[Source data]
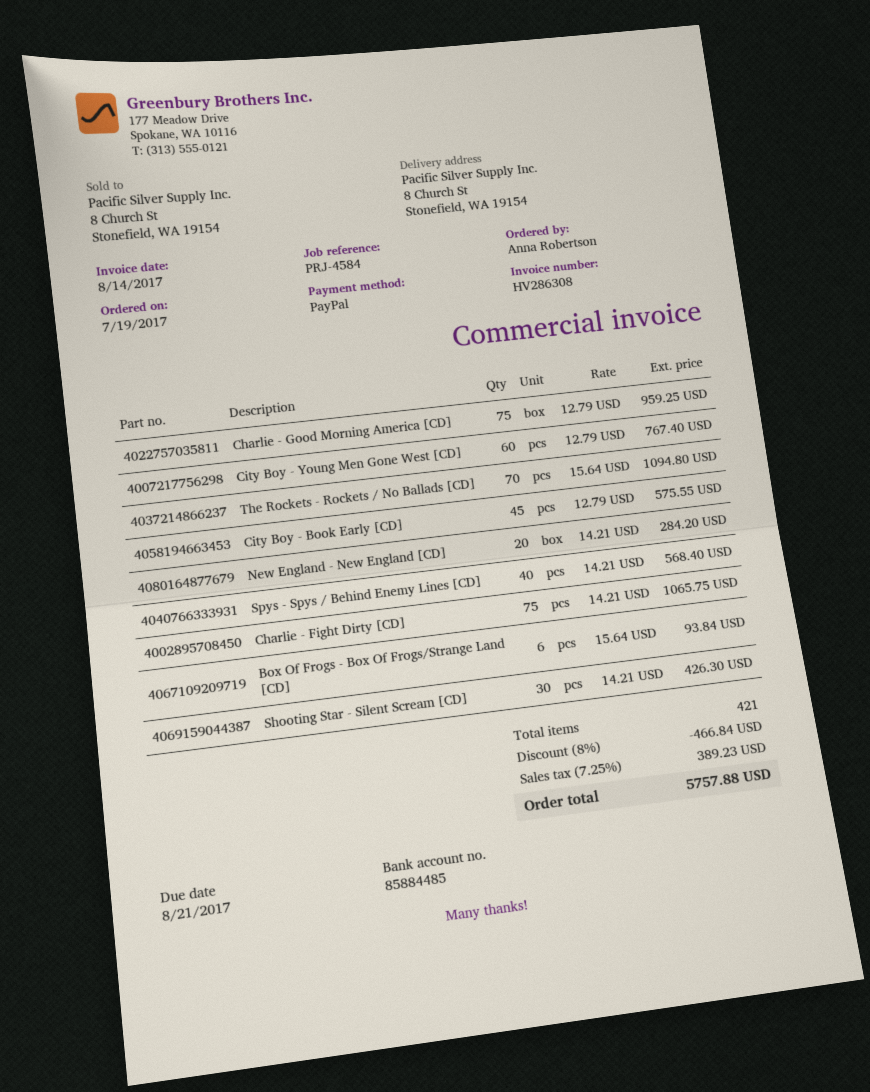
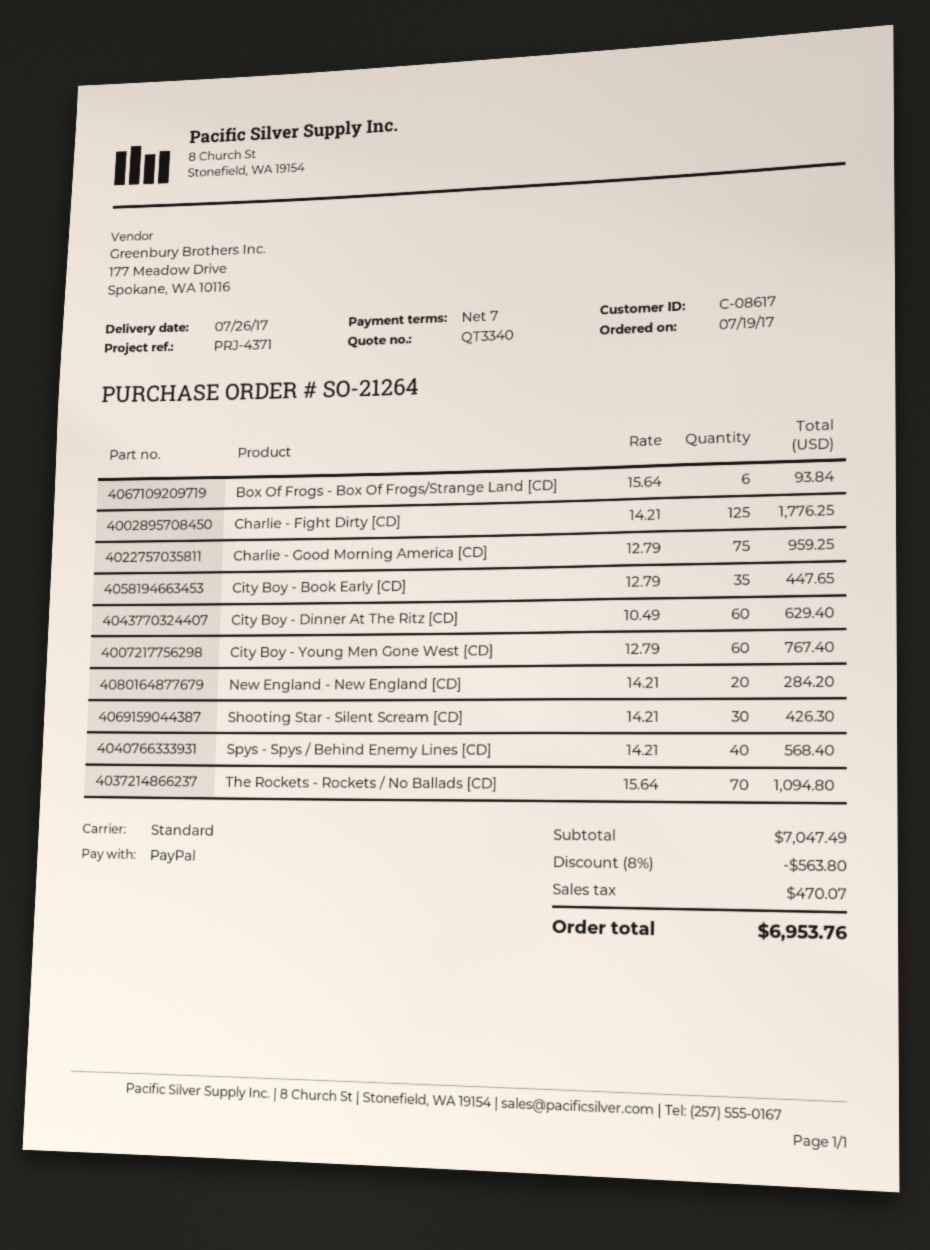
reference: PRJ-4584 -> PRJ-4371
City Boy - Book Early [CD]: 45 x 12.79 = 575.55 -> 35 x 12.79 = 447.65
Charlie - Fight Dirty [CD]: 75 x 14.21 = 1065.75 -> 125 x 14.21 = 1776.25
City Boy - Dinner At The Ritz [CD]: none -> 60 x 10.49 = 629.40
discount: 8% = 466.84 -> 8% = 563.80
tax: 389.23 -> 470.07
total: 5757.88 -> 6953.76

#### [The task]
A complete answer gives every line of the data that includes "City".

#### [Task response]
City Boy - Book Early [CD]: 45 x 12.79 = 575.55 -> 35 x 12.79 = 447.65
City Boy - Dinner At The Ritz [CD]: none -> 60 x 10.49 = 629.40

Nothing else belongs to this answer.